**Description of the task**
Could you reproduce the entries exactly, omitting every picture?

Data provided below:

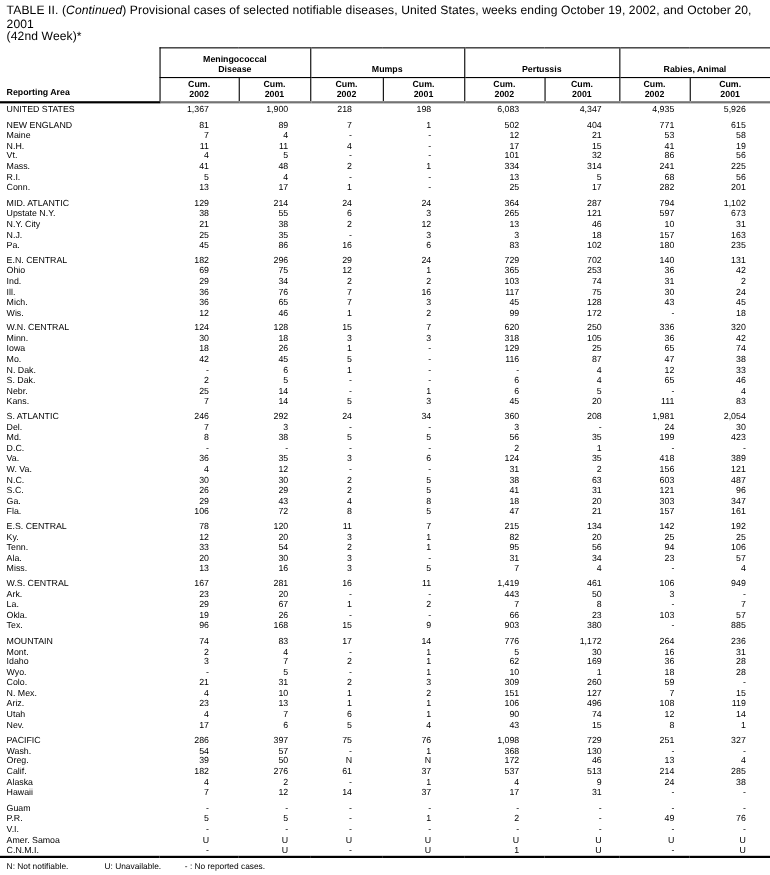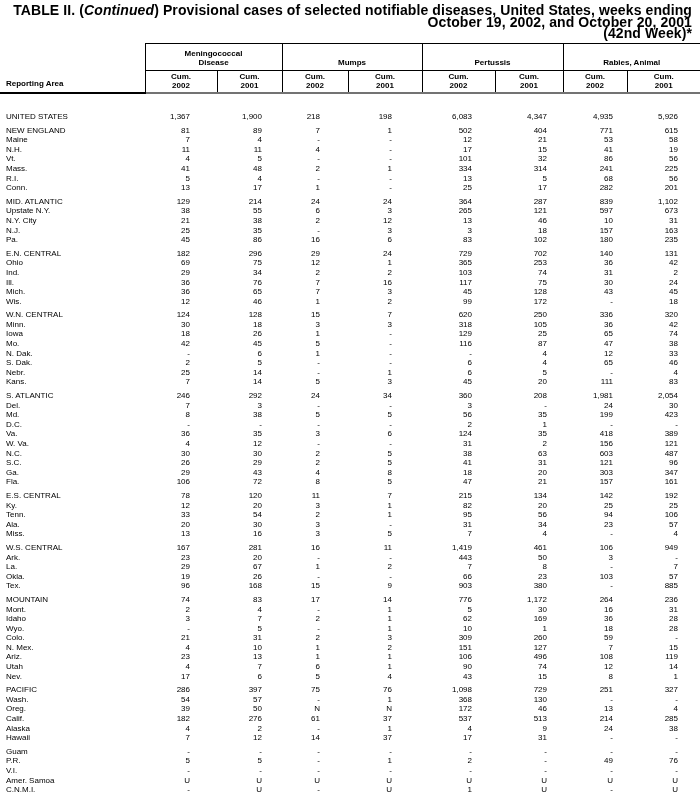"TABLE II. (Continued) Provisional cases" .title { font-size: 14px -> 11px; font-weight: bold -> normal; text-align: right -> none }
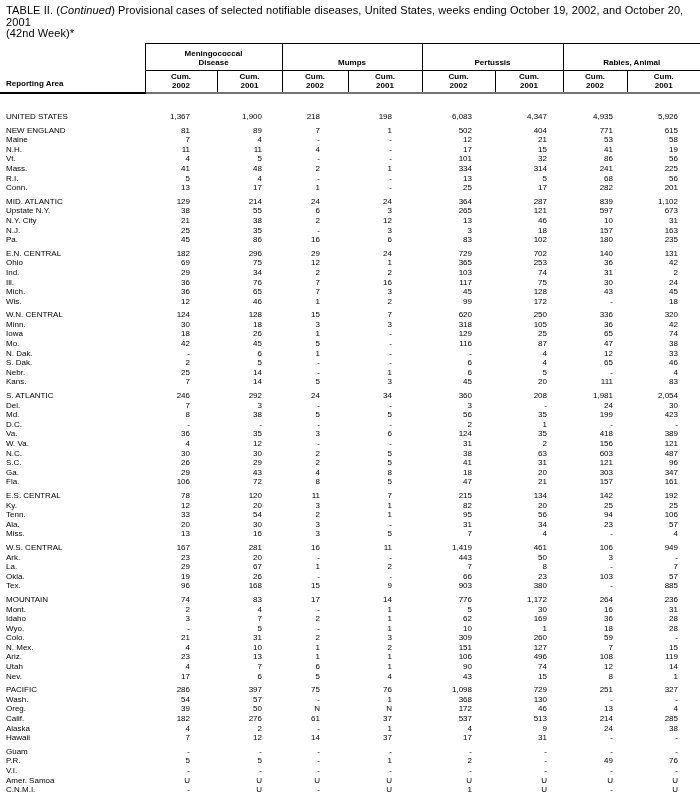"UNITED STATES" tbody tr.first td { padding-top: 18px -> 1px }
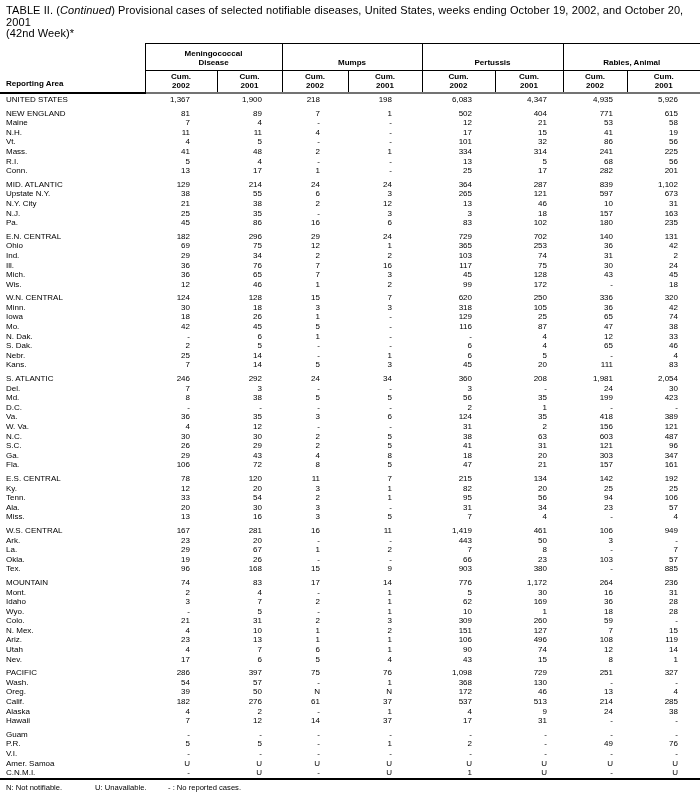"839" td { text: 839 -> 794 }
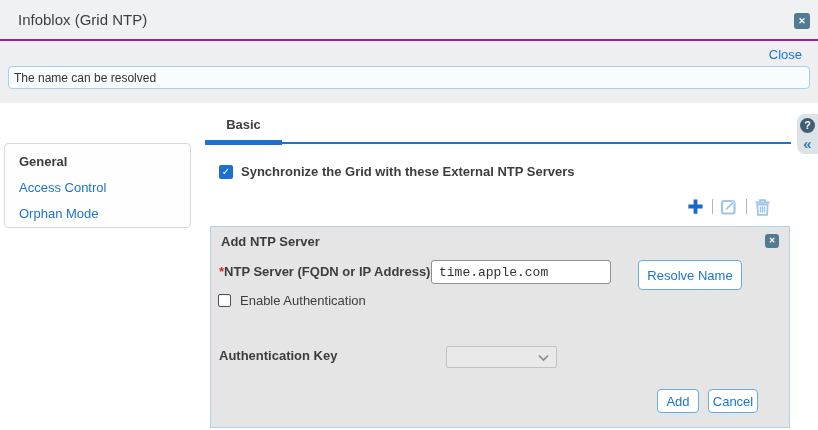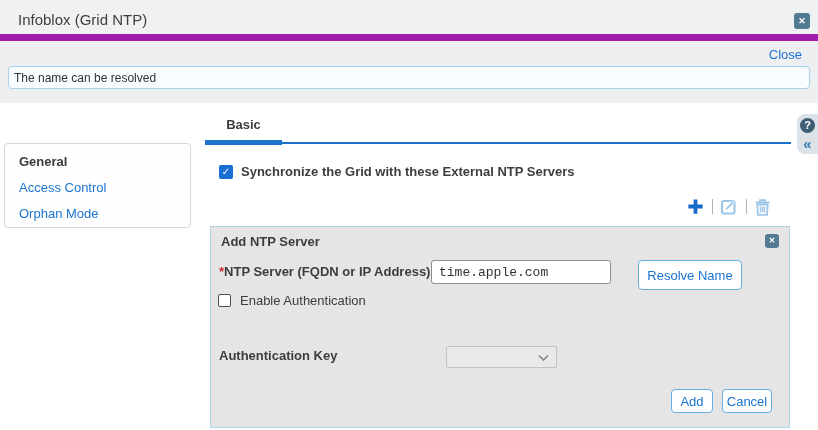"Infoblox (Grid NTP)" .titlebar { border-bottom: 7px solid #a21caf -> 2px solid #a21caf }
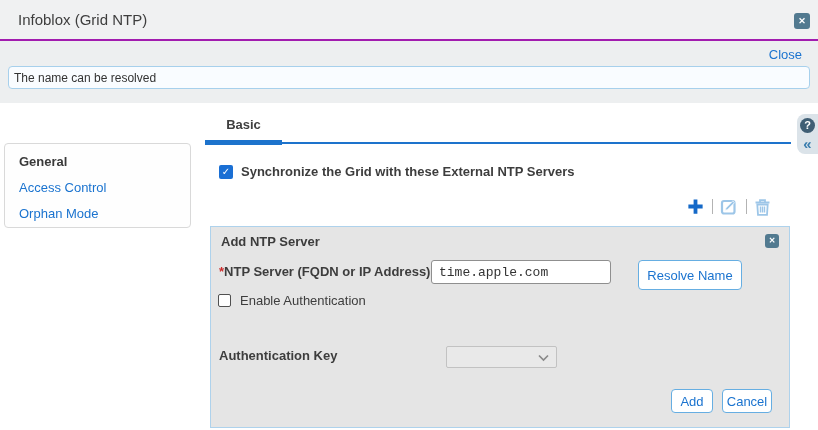"Add" .panel-footer { right: 17px -> 31px }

End of Data provided.

**Written reply**
"TABLE II. (Continued) Provisional cases" .title { font-size: 14px -> 11px; font-weight: bold -> normal; text-align: right -> none }
"UNITED STATES" tbody tr.first td { padding-top: 18px -> 1px }
"839" td { text: 839 -> 794 }
"Infoblox (Grid NTP)" .titlebar { border-bottom: 7px solid #a21caf -> 2px solid #a21caf }
"Add" .panel-footer { right: 17px -> 31px }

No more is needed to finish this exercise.